Темнота и речной воздух, что открывались мне, были иными, чем при взгляде из каюты или с середины палубы. Там свет делал темноту чем-то таким, что лишь обозначает время суток; голоса и музыка отводили воздуху роль официанта, который только и должен что мгновенно подносить нужный звук; здесь, где нос корабля вторгался в самую плоть ночи — и ночь еще не отшатывалась, оставляла распахнутыми подобные раковине створки, открывающие влажное, студеное нутро, я смотрел на ночь как бы изнутри ее самой, тогда как все другие люди на корабле смотрели на нее снаружи, из светящейся люльки, укачиваемой волнами.
Оборачиваясь, я видел корабль так, как его видит темнота впереди по курсу: он догонял, я отступал; я стоял на палубе, но все пассажиры, все столы ресторана, все пальмы в кадках, все постели в каютах, все квадратные кусочки гостиничного мыла в душевых были для меня принадлежностью мира, к которому я сам не принадлежал; повторяющие друг друга, утратившие при таком взгляде различия черт, люди казались чем-то вроде насекомых, ползущих, летящих на свет, но в этом сравнении не было уничижения: сам я тоже не был человеком, и чернота струилась между моих ребер, словно я был ее утопленником, а легкие заполнял дикий, раздерганный ветрами воздух речного фарватера.

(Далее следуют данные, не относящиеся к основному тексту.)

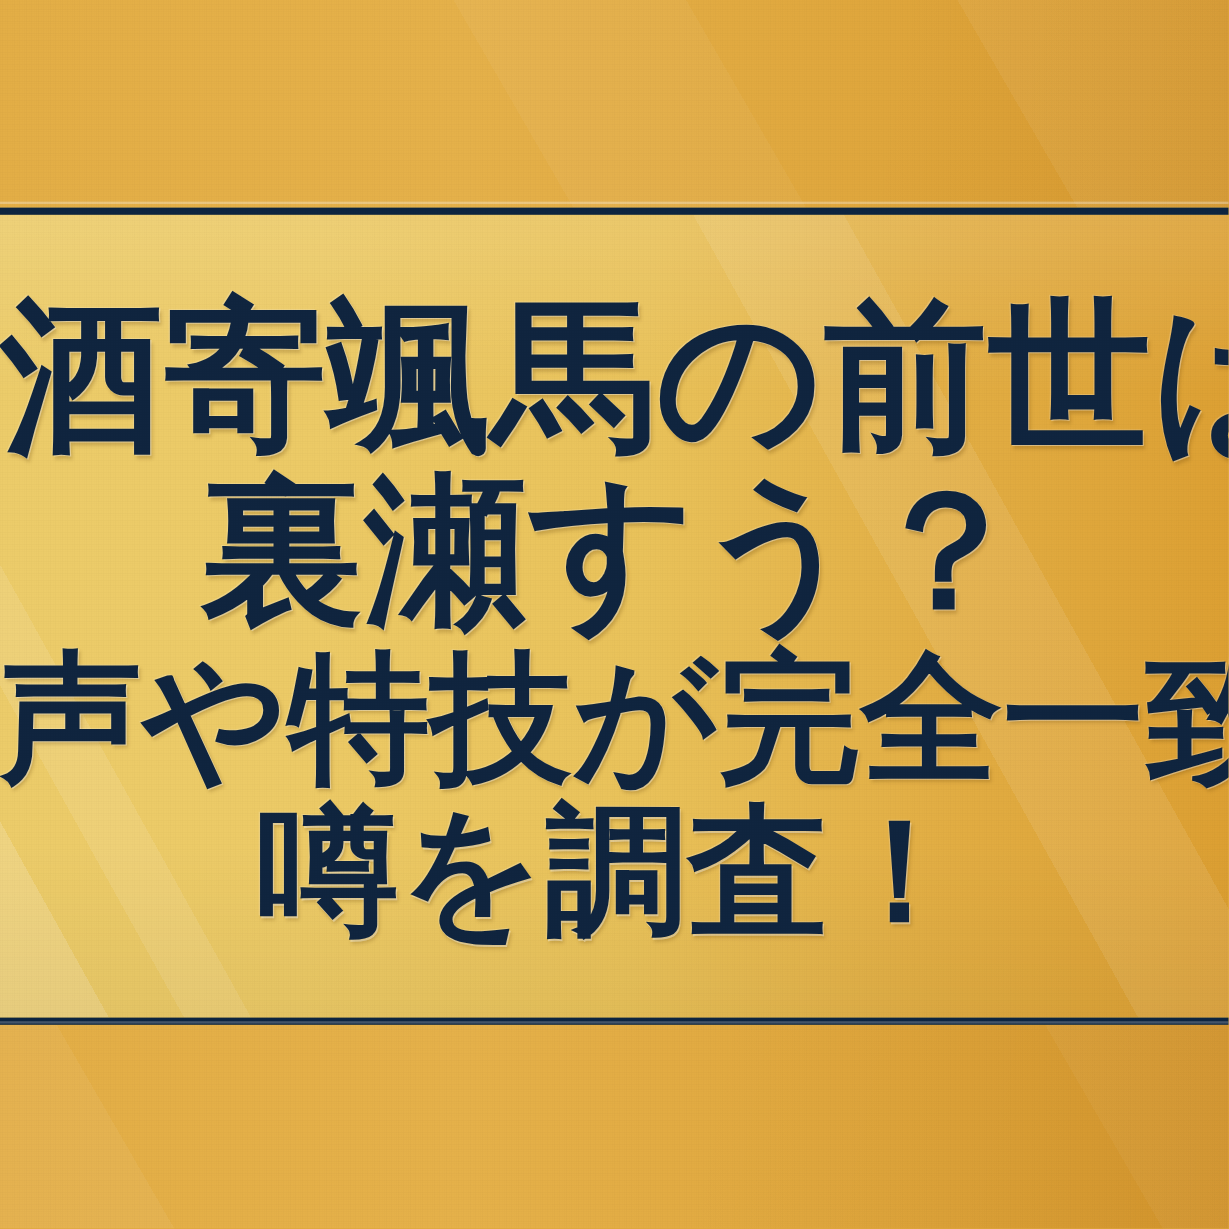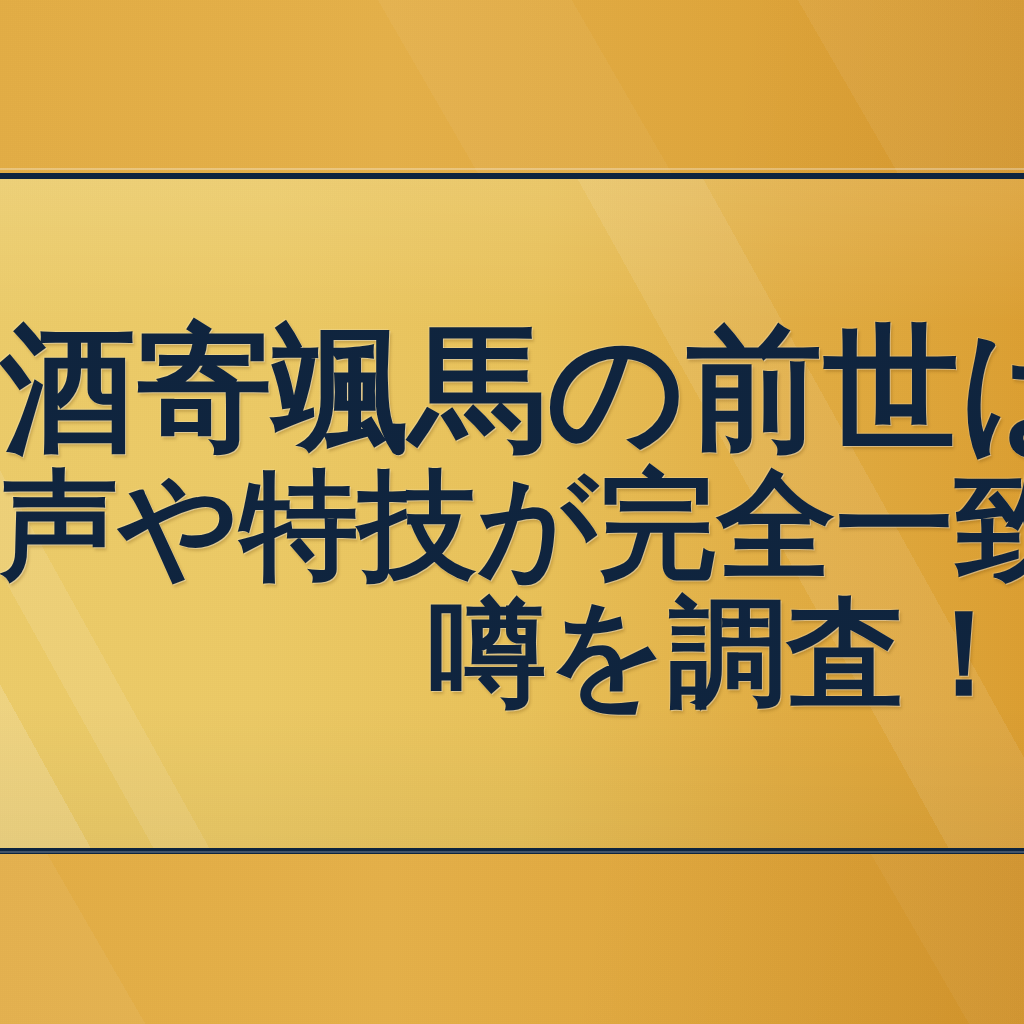--- a/index.html
+++ b/index.html
@@ -175,21 +175,20 @@
     font-size: 118px;
     margin: 0 0 8px 0;
     width: 1024px;
   }
 
   
   .line-4 {
     font-size: 118px;
     margin: 0;
     width: 1024px;
-    text-align: right;
   }
 
   
   .edge-fragment {
     position: absolute;
     right: -30px;
     top: 34px;
     font-size: 130px;
     line-height: 1;
     color: #10253f;
@@ -226,20 +225,24 @@
 
   <div class="rule-sheen-top"></div>
 
   <div class="banner">
     <div class="banner-highlight"></div>
 
     <div class="title-block">
 
       <div class="title-line line-1">酒寄颯馬の前世は</div>
 
+      <div class="title-line line-2">
+        <span>裏瀬すう？</span>
+        <span class="edge-fragment">く</span>
+      </div>
 
       <div class="title-line line-3">声や特技が完全一致の</div>
 
       <div class="title-line line-4">噂を調査！</div>
 
     </div>
   </div>
 
   <div class="rule-sheen-bottom"></div>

Мы дышим одним и тем же воздухом, и наш недавний выдох становится чьим-то вдохом, мы все словно пьем друг у друга с губ, не теряя ни капли; существуем в среде собственного дыхания, как существуем и в среде, обжитой нашим собственным взглядом, где ему все доступно вблизи, где он может проникнуть в каждый закоулок, увидеть любую вещь со всех сторон; поэтому мы и можем на ощупь пройти по квартире — она равно наличествует и в реальности, и у нас в голове.
Я же оказался там, где, если бы не корабль, человек оказаться не может: посреди реки; это пространство для смотрящего с берега спрессовывается в пустоту промежутка и заметно лишь благодаря действию законов перспективы, благодаря существованию другого берега, от которого может оттолкнуться взгляд.

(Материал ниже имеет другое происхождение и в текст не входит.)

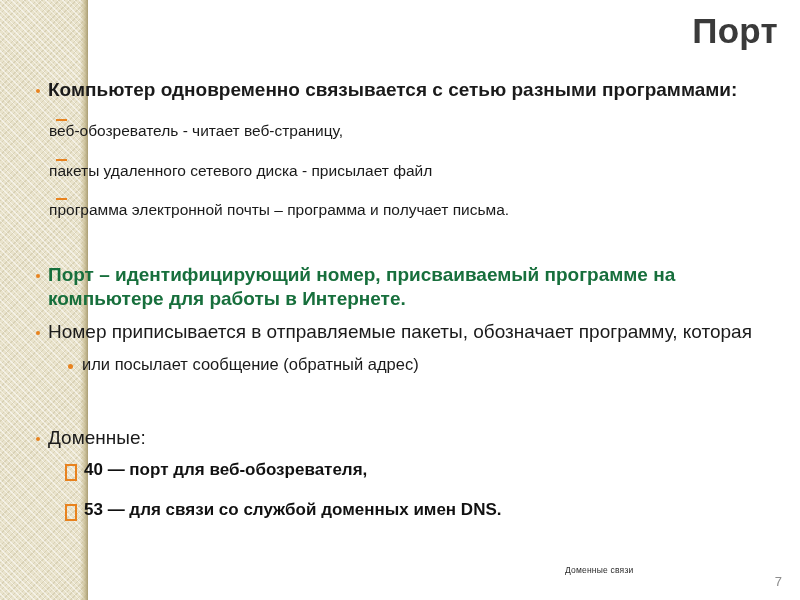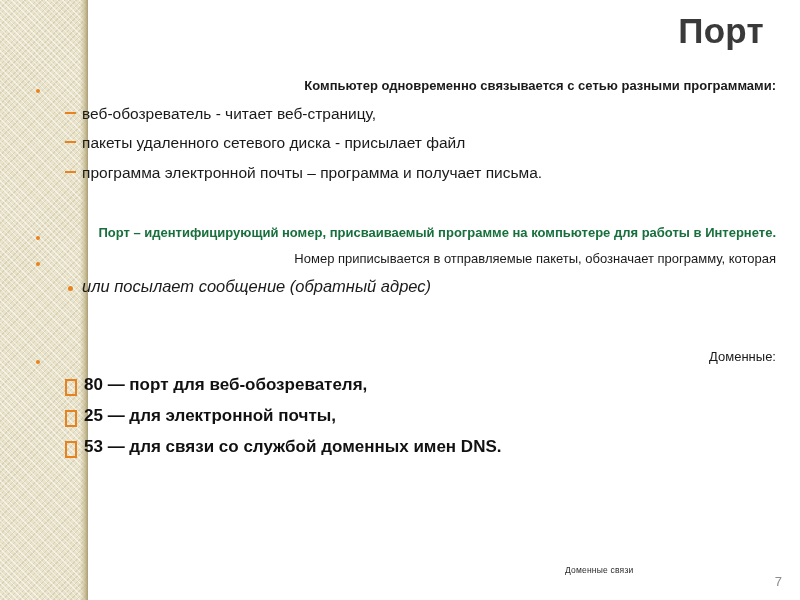--- a/index.html
+++ b/index.html
@@ -34,21 +34,21 @@
     position: absolute;
     left: 80px;
     top: 0;
     width: 8px;
     height: 600px;
     background: linear-gradient(to right, rgba(201,191,152,0) 0%, rgba(196,184,141,.75) 60%, rgba(167,154,112,.95) 100%);
   }
   
   .title {
     position: absolute;
-    right: 36px;
+    right: 22px;
     top: 12px;
     font-size: 35px;
     font-weight: bold;
     color: #3a3a3a;
     letter-spacing: .3px;
     text-align: right;
     line-height: 1.1;
   }
   
   .body {
@@ -72,44 +72,43 @@
   
   .lvl1 { margin-bottom: 0; }
   .lvl1 .marker { width: 20px; padding-top: 11px; }
   .dot {
     width: 4px; height: 4px;
     border-radius: 50%;
     background: #e8821e;
     display: block;
   }
   .lvl1 .txt {
-    font-size: 13px;
+    font-size: 19px;
     color: #1a1a1a;
     line-height: 1.28;
-    text-align: right;
   }
   .lvl1.bold .txt { font-weight: bold; }
   .lvl1.green .txt { color: #176f3c; font-weight: bold; }
 
   
-  .lvl2 { margin-left: 30px; }
+  .lvl2 { margin-left: 21px; flex-direction: column; }
   .lvl2 .marker { width: 24px; padding-top: 8px; }
   .dash {
     width: 11px; height: 2px;
     background: #e8821e;
     display: block;
   }
   .lvl2 .txt {
     font-size: 15.5px;
     color: #1a1a1a;
     line-height: 1.32;
   }
 
   
-  .lvl2r { margin-left: 30px; font-style: italic; }
+  .lvl2r { margin-left: 30px; }
   .lvl2r .marker { width: 24px; padding-top: 10px; }
   .dot2 {
     width: 5px; height: 5px;
     border-radius: 50%;
     background: #e8821e;
     display: block;
   }
   .lvl2r .txt {
     font-size: 16.5px;
     color: #1a1a1a;
@@ -233,29 +232,23 @@
         </span>
       <span class="txt">Доменные:</span>
     </div>
 
     <div class="gap-sm"></div>
 
     <div class="row lvl2s">
       <span class="marker">
           <span class="box"></span>
         </span>
-      <span class="txt">80 — порт для веб-обозревателя,</span>
-    </div>
-    <div class="gap-sm"></div>
-    <div class="row lvl2s">
-      <span class="marker">
-          <span class="box"></span>
-        </span>
-      <span class="txt">25 — для электронной почты,</span>
-    </div>
+      <span class="txt">40 — порт для веб-обозревателя,</span>
+    </div>
+    <div class="gap-sm"></div>
     <div class="gap-sm"></div>
     <div class="row lvl2s">
       <span class="marker">
           <span class="box"></span>
         </span>
       <span class="txt">53 — для связи со службой доменных имен DNS.</span>
     </div>
 
   </div>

Это укрытие-у-всех-на-виду, которое даже при свете дня не может в объеме, в многомерности открыться стоящему на берегу; тут устраивают игралище ветры; здесь же, если представить, что ночь есть сплошная темнота и всякий свет внутри нее — лишь малый остров, здесь, над водой, находится средоточие темноты, отсюда она выходит на берег, подступает к окнам домов в деревнях, к фонарям на пристанях, окружает, обволакивает и прожектор, и малую свечку, — и сюда, в самое средоточие тьмы, в ее безразмерный резервуар, вошел и продолжал двигаться в нем корабль.
Я стоял на носу теплохода столь долго, что если бы взглянул на часы, то не понял бы смысла этой вещи. Я перестал подмечать, идет ли еще корабль или остановился, есть ли он вообще у меня за спиной; редкие вспышки бакенов, огни домов на берегу, радужными иглами касающиеся ресниц, виделись отстоящими от корабля на дальность световых лет. Темнота той ночи не скрывала, а поглощала целиком, и лишь освещенный электричеством корабль избег этой участи; так, наверное, исчезали леса, холмы, затемненные дома, мосты, заводы, заборы — все предметы, которых не касался хотя бы отблеск света; темнота была словно чудовищная пасть без тела, состоящая из пастей поменьше, и то, что мне казалось сначала плотью моллюска, было беззвучно пульсирующей плотью зева, нутром тысячи глоток. И я не понимал уже, что будь я сейчас в каюте, я видел бы просто темноту, то есть не видел бы ничего, и не знал бы, сколь близко подступает к человеку небытие, и не чувствовал бы провозвестие смерти в умирании цвета и утрате черт; я был целиком отдан ночи, целиком открыт ей.